- _Excerpted data_:

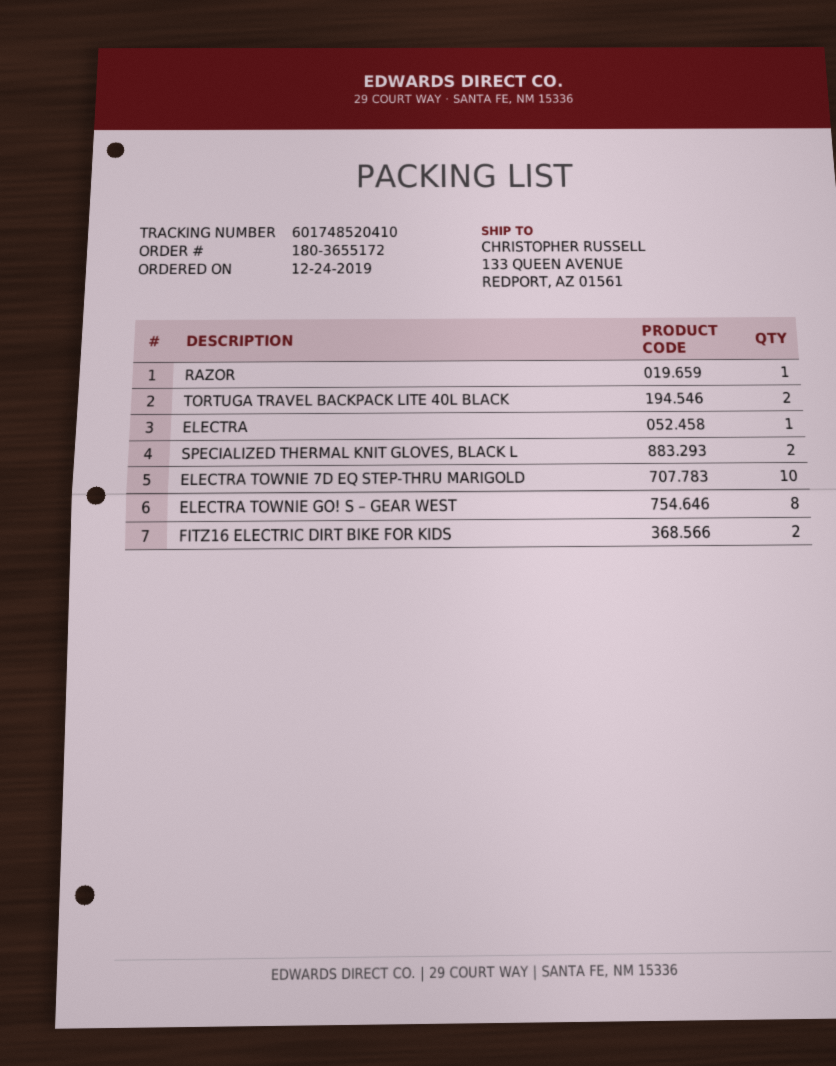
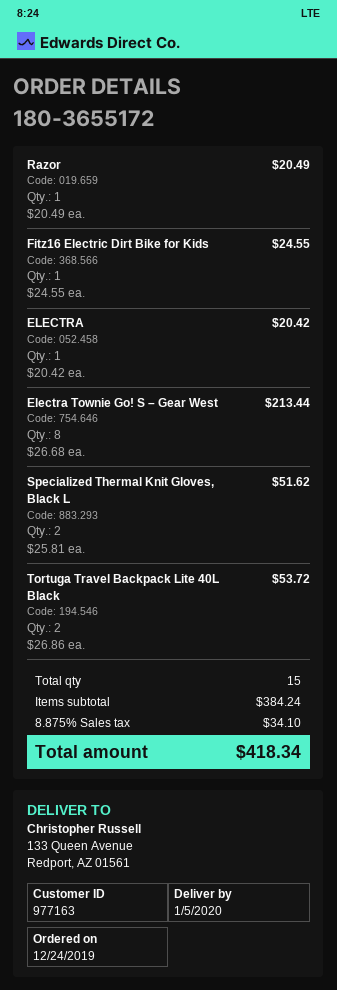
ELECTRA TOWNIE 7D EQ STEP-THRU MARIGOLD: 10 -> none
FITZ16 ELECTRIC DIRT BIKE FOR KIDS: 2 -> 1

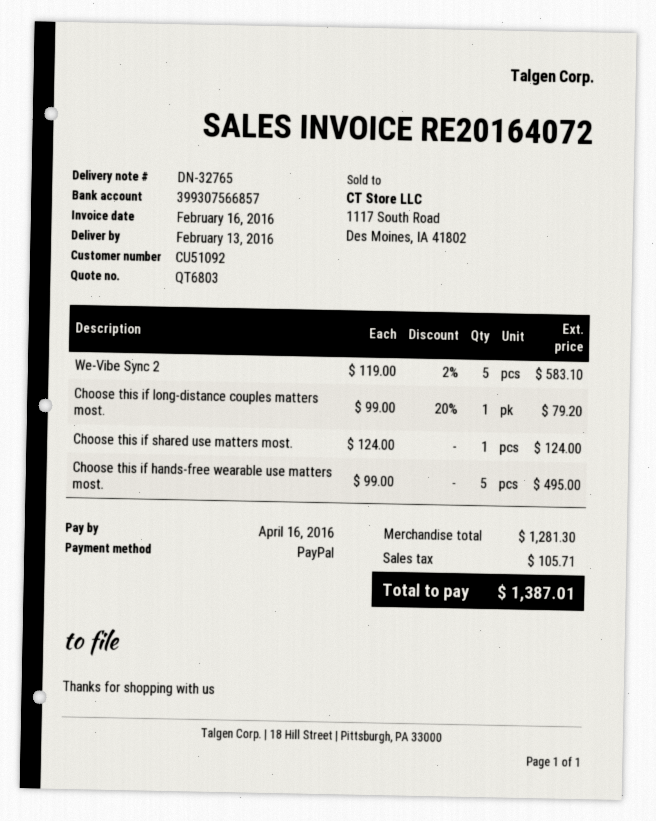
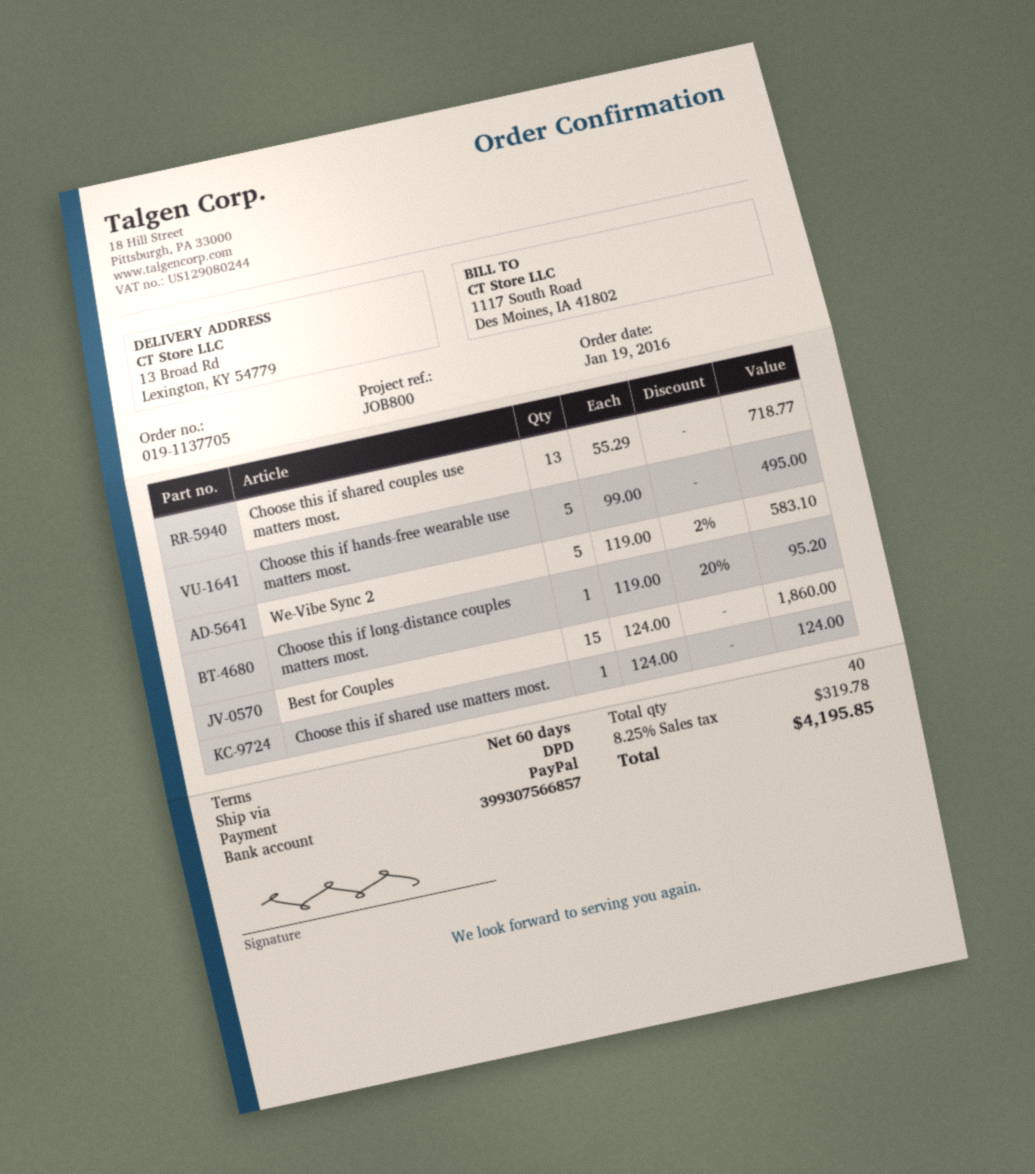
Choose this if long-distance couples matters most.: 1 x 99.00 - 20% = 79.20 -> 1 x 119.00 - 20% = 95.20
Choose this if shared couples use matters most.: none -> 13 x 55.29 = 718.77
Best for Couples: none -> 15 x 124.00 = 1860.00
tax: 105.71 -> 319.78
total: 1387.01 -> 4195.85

- _Task instructions_: Transcribe all lines above exactly, skipping pictures.

- _Your response_:
ELECTRA TOWNIE 7D EQ STEP-THRU MARIGOLD: 10 -> none
FITZ16 ELECTRIC DIRT BIKE FOR KIDS: 2 -> 1

Choose this if long-distance couples matters most.: 1 x 99.00 - 20% = 79.20 -> 1 x 119.00 - 20% = 95.20
Choose this if shared couples use matters most.: none -> 13 x 55.29 = 718.77
Best for Couples: none -> 15 x 124.00 = 1860.00
tax: 105.71 -> 319.78
total: 1387.01 -> 4195.85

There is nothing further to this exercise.